Recently, Surgical Endoscopy, an international authoritative journal in the field of surgery, published online the latest clinical research results of Prof. Yuan Yufeng’s team from the Department of Hepatobiliary and Pancreatic Surgery, Zhongnan Hospital of Wuhan University, which indicates ICG fluorescence imaging guidance could be used for the safe implementation of laparoscopic right posterior hepatectomy. The paper is entitled Indocyanine Green Fluorescence Imaging-Guided Laparoscopic Right Posterior Hepatectomy.
Recent years have witnessed the rapid development of minimally invasive surgery represented by laparoscopic technology. However, since the surgeon can only visually observe the location of the lesion, it was very difficult to accurately locate some deep lesions, which directly affected the quality and even the result of the operation. Fortunately, a solution has been found, which requires ICG, a near-infrared (NIR) fluorescent dye. After being injected into the body, it combines with Human Serum Albumin. Then it is taken up by hepatocytes and excreted by the biliary system. Under the irradiation of an external light source with a wavelength of 750-810nm, it can produce near-infrared light through tissues. The structure of the liver and gallbladder can be displayed through a special receiving device. In normal liver tissues, ICG can be excreted through the hepatobiliary system within 12-24 hours. In the case of liver tumors, the corresponding biliary excretion function is impaired and ICG remains in the lesions, which are shown by fluorescence imaging devices during the operation. In addition, injecting ICG through the portal vein of the target hepatic segments during the operation, or the peripheral vein after blocking the portal vein can achieve the positive or negative tone development of the target hepatic segments; the characteristics of ICG’s excretion through the biliary can also be used to achieve intraoperative cholangiography. The above-mentioned methods could be helpful for the precise implementation of laparoscopic right posterior hepatectomy.
Based on the unique biological characteristics of ICG, Prof. Yuan’s team has conducted in-depth and systematic research on its application in hepatobiliary surgery, especially the timing, dose, concentration and route of ICG injection during ICG fluorescence-guided laparoscopic hepatobiliary surgery. The team also published a series of papers, which were cited in many guidelines and by expert consensus. In the latest published findings, Prof.
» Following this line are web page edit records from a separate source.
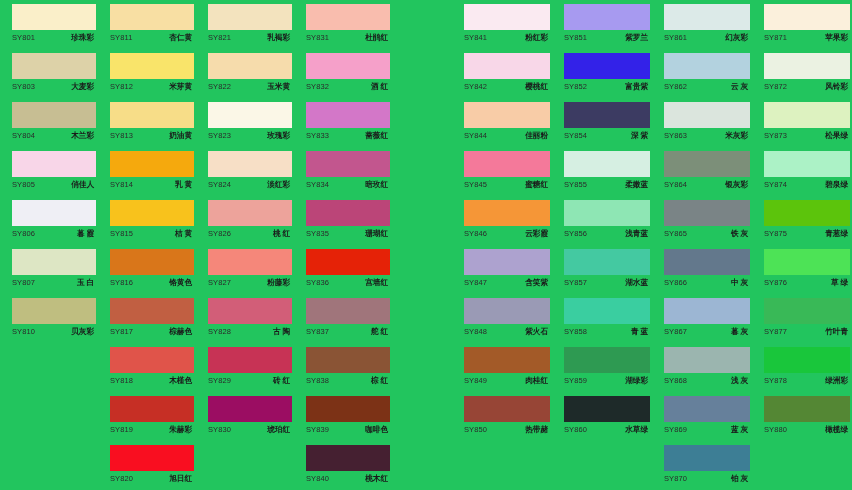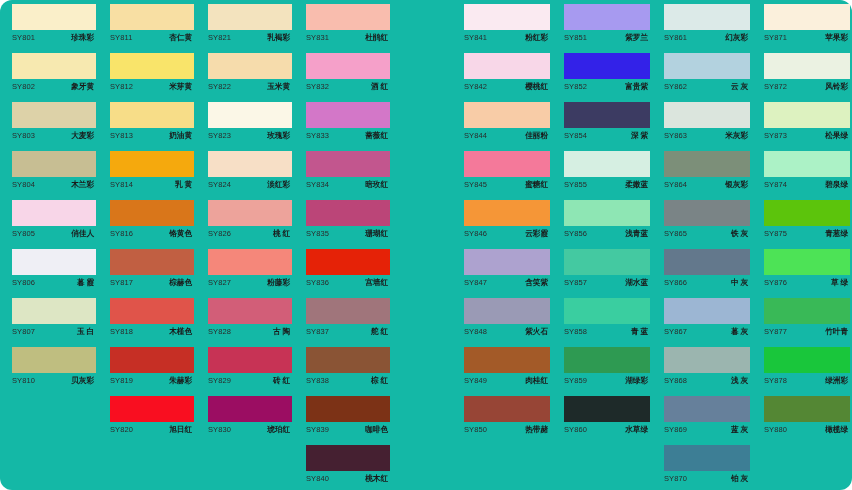"SY801" #chart { background: #14b8a6 -> #22c55e; border-radius: 12px -> none }
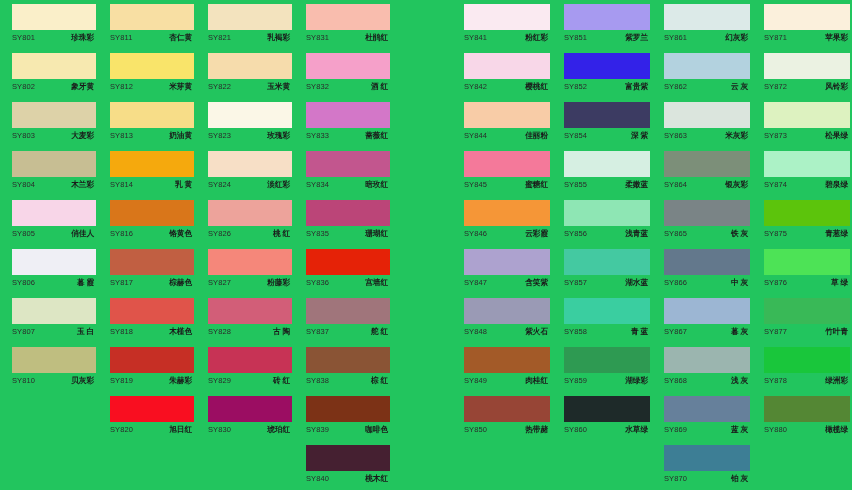"SY802" div.cell { html: <div> <div></div> <div> <span>SY802</span> <span>象牙黄</span> </div> </div> -> none }
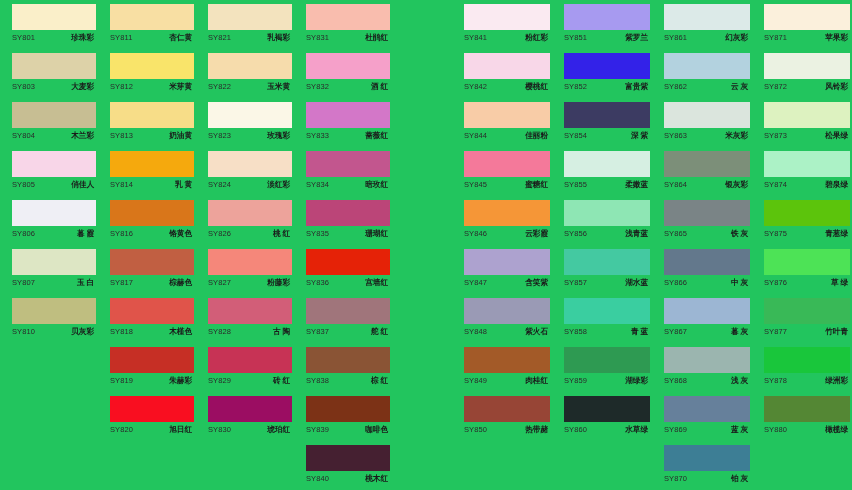"SY815" div.cell { html: none -> <div> <div></div> <div> <span>SY815</span> <span>桔 黄</span> </div> </div> }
Yuan’s team applied ICG fluorescence navigation technology to laparoscopic right posterior hepatic surgery to obtain the accurate position of liver tumors and right posterior of the liver. At the same time, they used their own laparoscopic surgical instruments to further optimize the operation, which significantly decreased the risk of the operation and shortened the operative time.
In recent years, Prof. Yuan Yufeng’s team has focused on the application of minimally invasive technology in the diagnosis and treatment of hepatobiliary and pancreatic diseases. The team has done a series of research and development of the capture technology of circulating tumor cells and minimally invasive surgical instruments, as well as the innovation and application of minimally invasive surgical technology. In February 2021, Zhongnan Hospital of Wuhan University was approved as "Hubei Province Clinical Research Center for Hepatobiliary and Pancreatic Disease Minimally Invasive Diagnosis and Treatment", signalling that Zhongnan Hospital of Wuhan University has entered a new stage of development in minimally invasive diagnosis and treatment of hepatobiliary and pancreatic diseases.